**MATERIAL PROVIDED**.
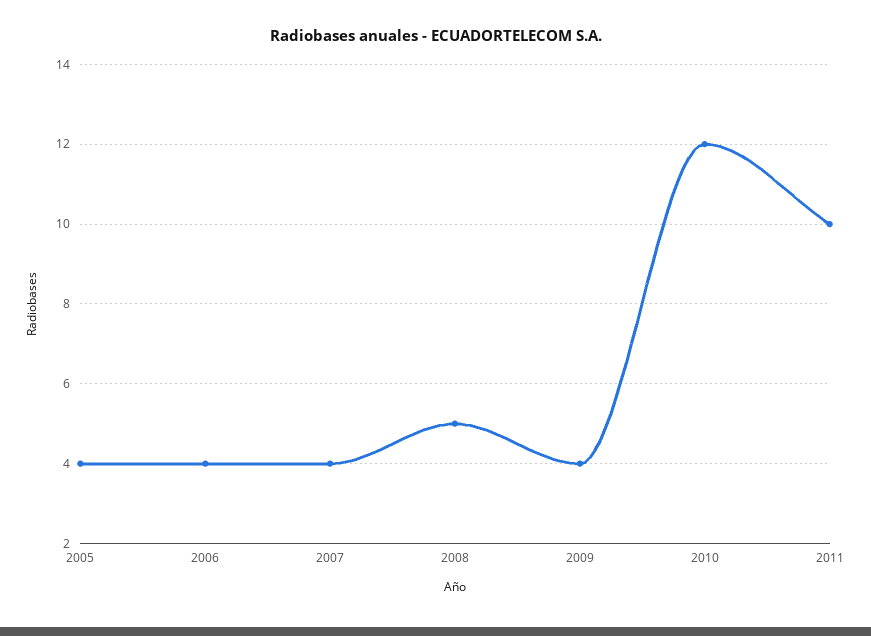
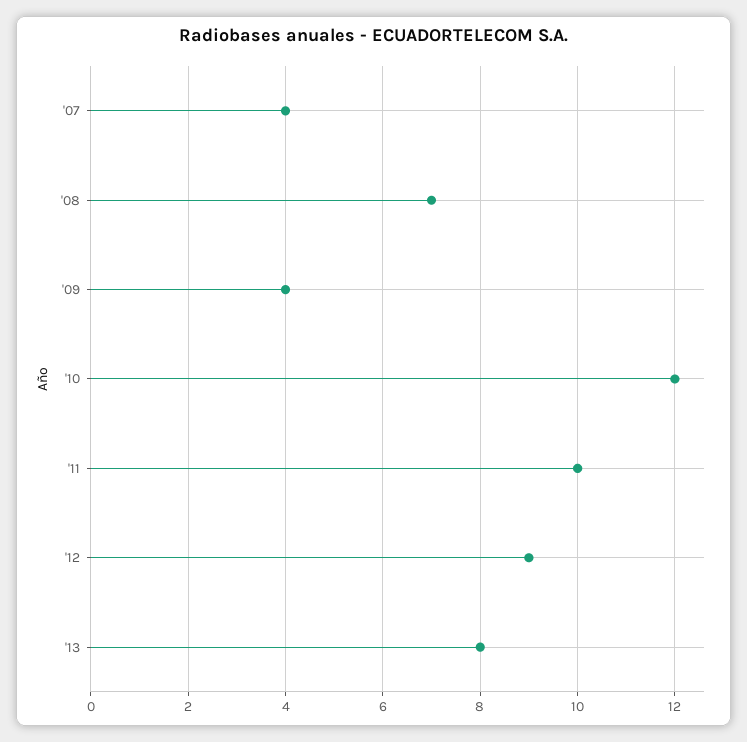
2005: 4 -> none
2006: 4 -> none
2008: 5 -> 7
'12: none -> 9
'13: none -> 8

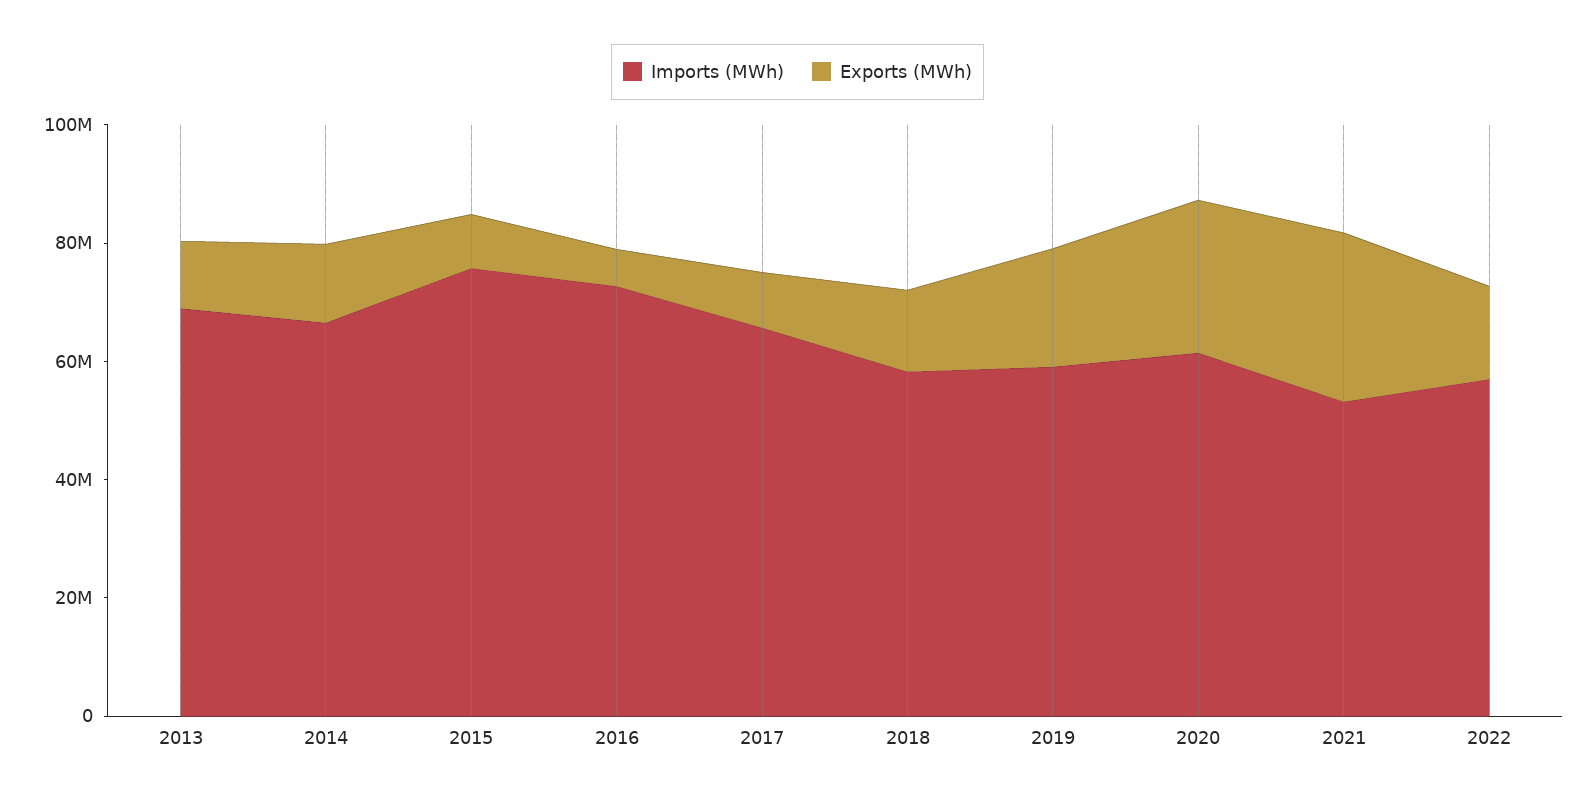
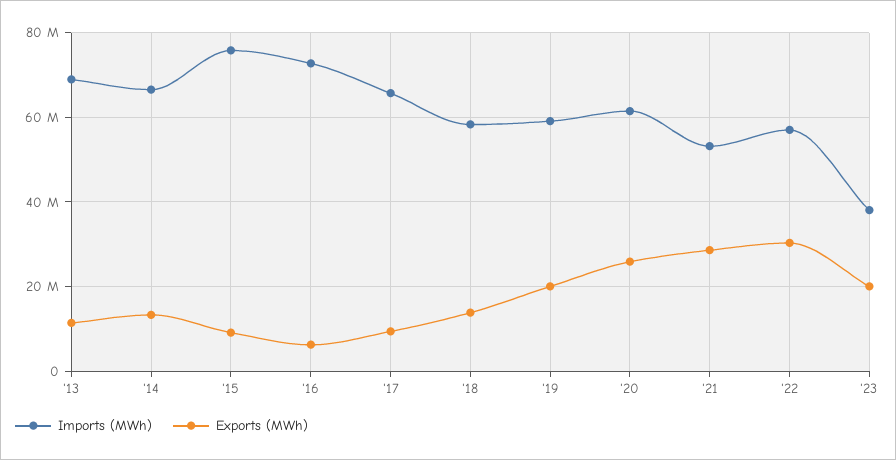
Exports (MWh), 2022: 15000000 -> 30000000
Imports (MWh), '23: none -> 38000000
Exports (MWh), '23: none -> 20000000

**TASK TO COMPLETE**. What the task needs is the material above repeated exactly, pictures excepted.

**EXERCISE OUTPUT**.
2005: 4 -> none
2006: 4 -> none
2008: 5 -> 7
'12: none -> 9
'13: none -> 8

Exports (MWh), 2022: 15000000 -> 30000000
Imports (MWh), '23: none -> 38000000
Exports (MWh), '23: none -> 20000000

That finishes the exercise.